Heart Failure: A Worldwide Epidemic of Immediate Importance
According to a report in the New England Journal of Medicine (New Engl J Med. 2002;347:1397–1402), a review of heart failure among subjects in the more than 50 years of the Framingham Heart Failure Study shows that the rates of the disorder remained unchanged for men but declined in women. Survival from heart failure has improved in both sexes.
In this study, researchers identified 1075 people who had heart failure, 51% of whom were women. The rate of heart failure among men in the period from 1950 through 1969 remained the same from 1970 through 1979, from 1980 through 1989, and from 1990 through 1999. However, it declined 31 to 40% among women when the rate for 1950 through 1969 was compared with the subsequent relevant time periods.
The 30-day, 1-year, and 5-year age-adjusted mortality figures declined from 12%, 30%, and 70%, respectively, in the period from 1950 through 1969 to 11%, 28%, and 59% from 1990 through 1999. The corresponding rates in women were 18%, 28%, and 57% from 1950 through 1969 and 10%, 24%, and 45% from 1990 to 1999. They noted: “Despite the favorable trends in survival, heart failure remains highly fatal; among subjects who were given a diagnosis of heart failure in the 1990s, more than 50% were dead at 5 years.”
Women Don’t DIG Digitalis
Digoxin therapy was associated with increased mortality risk among women with heart failure, but not among men, according to Yale University researchers in a report in the October 29, 2002 issue of the New England Journal of Medicine (N Engl J Med. 2002;347:1403–1411).

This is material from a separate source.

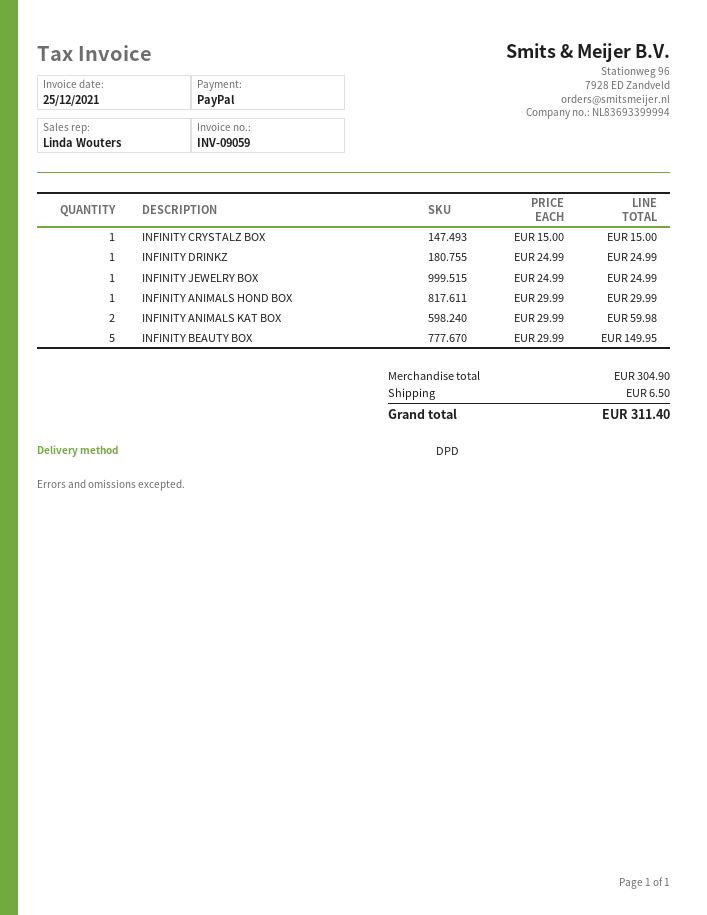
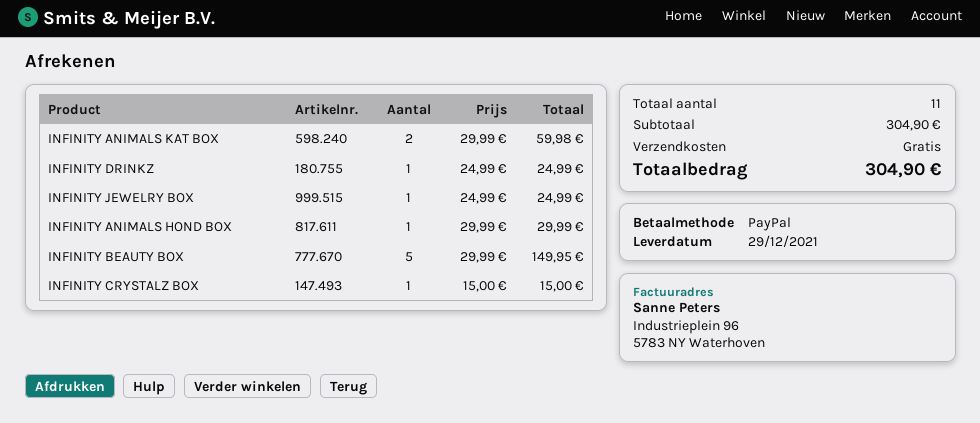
shipping: 6.50 -> 0.00
total: 311.40 -> 304.90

In this analysis of data from the Digoxin Investigation trial (DIG), Yale University researchers, led by Harlan Krumholz, MD, sought to determine if there was a sex-based difference among the 6800 patients in the study. They found that there was an absolute difference of 5.8% between men and women in the effect of digoxin on the rate of death from any cause. “Specifically, women who were randomly assigned to digoxin had a higher rate of death than women who were randomly assigned to placebo,” the researchers noted. The rate of death was similar among men who received digoxin and those who received placebo. In a multivariate analysis, digoxin was associated with a significantly higher risk of death in women but not in men, they noted. In earlier results, the DIG investigators had reported that digoxin did not decrease overall mortality among patients with heart failure and depressed left ventricular systolic function.

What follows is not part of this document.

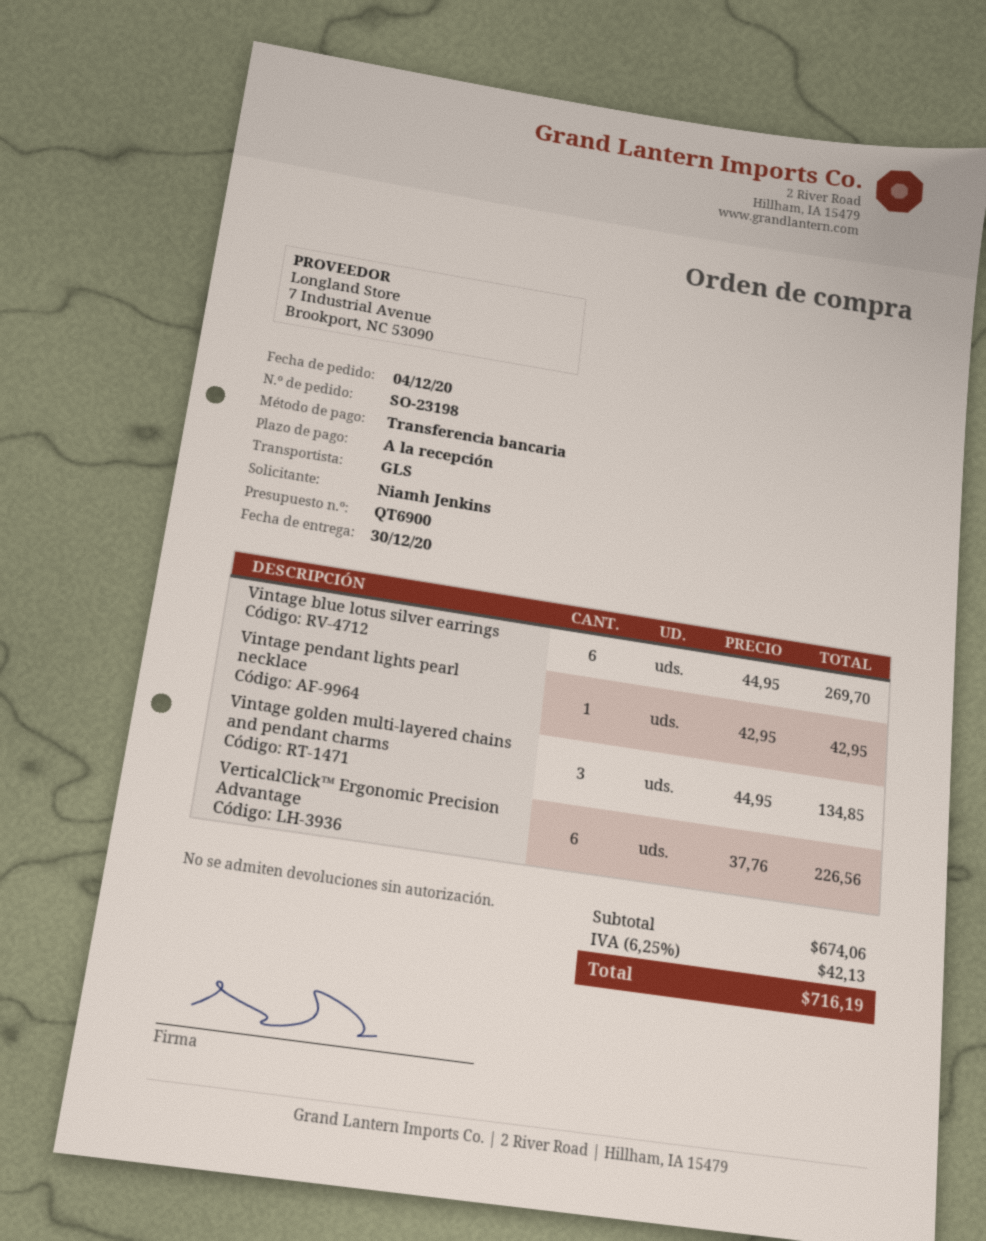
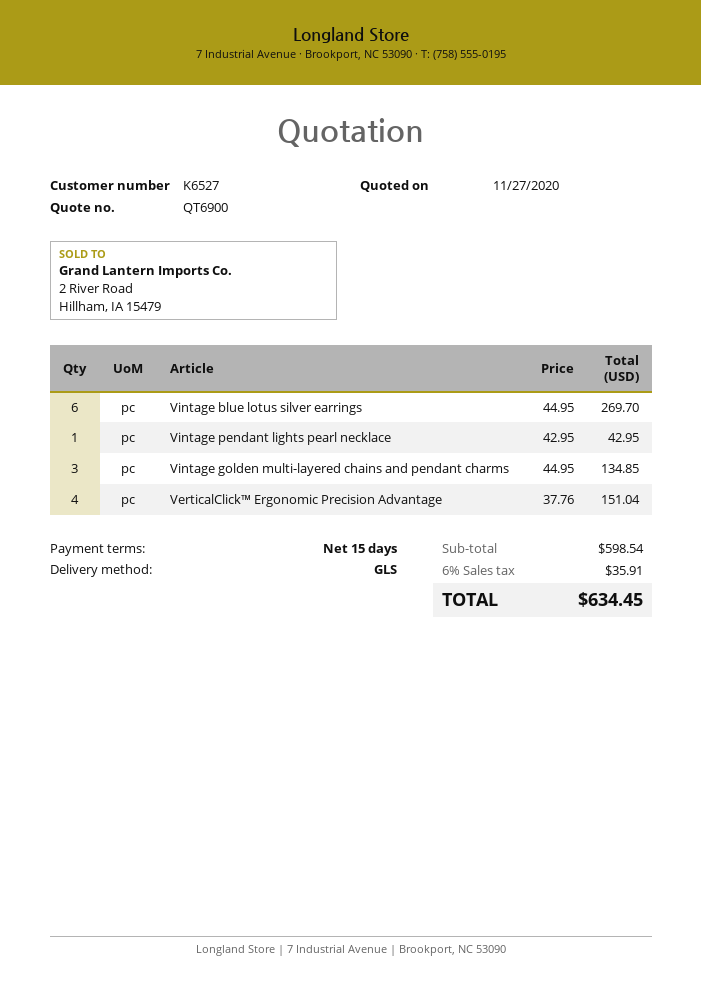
payment terms: on receipt -> 15 days
VerticalClick™ Ergonomic Precision Advantage: 6 x 37.76 = 226.56 -> 4 x 37.76 = 151.04
subtotal: 674.06 -> 598.54
tax: 6.25% = 42.13 -> 6% = 35.91
total: 716.19 -> 634.45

The researchers noted: “Our study underscores the importance of investigations of sex-based variations in treatment efficacy. However, few randomized, controlled trials are designed to test for sex-specific effects, and relatively few women have been enrolled in trials of heart-failure therapies. The interaction between sex and digoxin therapy can be confirmed only by a sex-stratified, randomized, controlled trial of digoxin therapy. However, such a study may not be considered ethical, since it would be designed to confirm risk and not benefit.”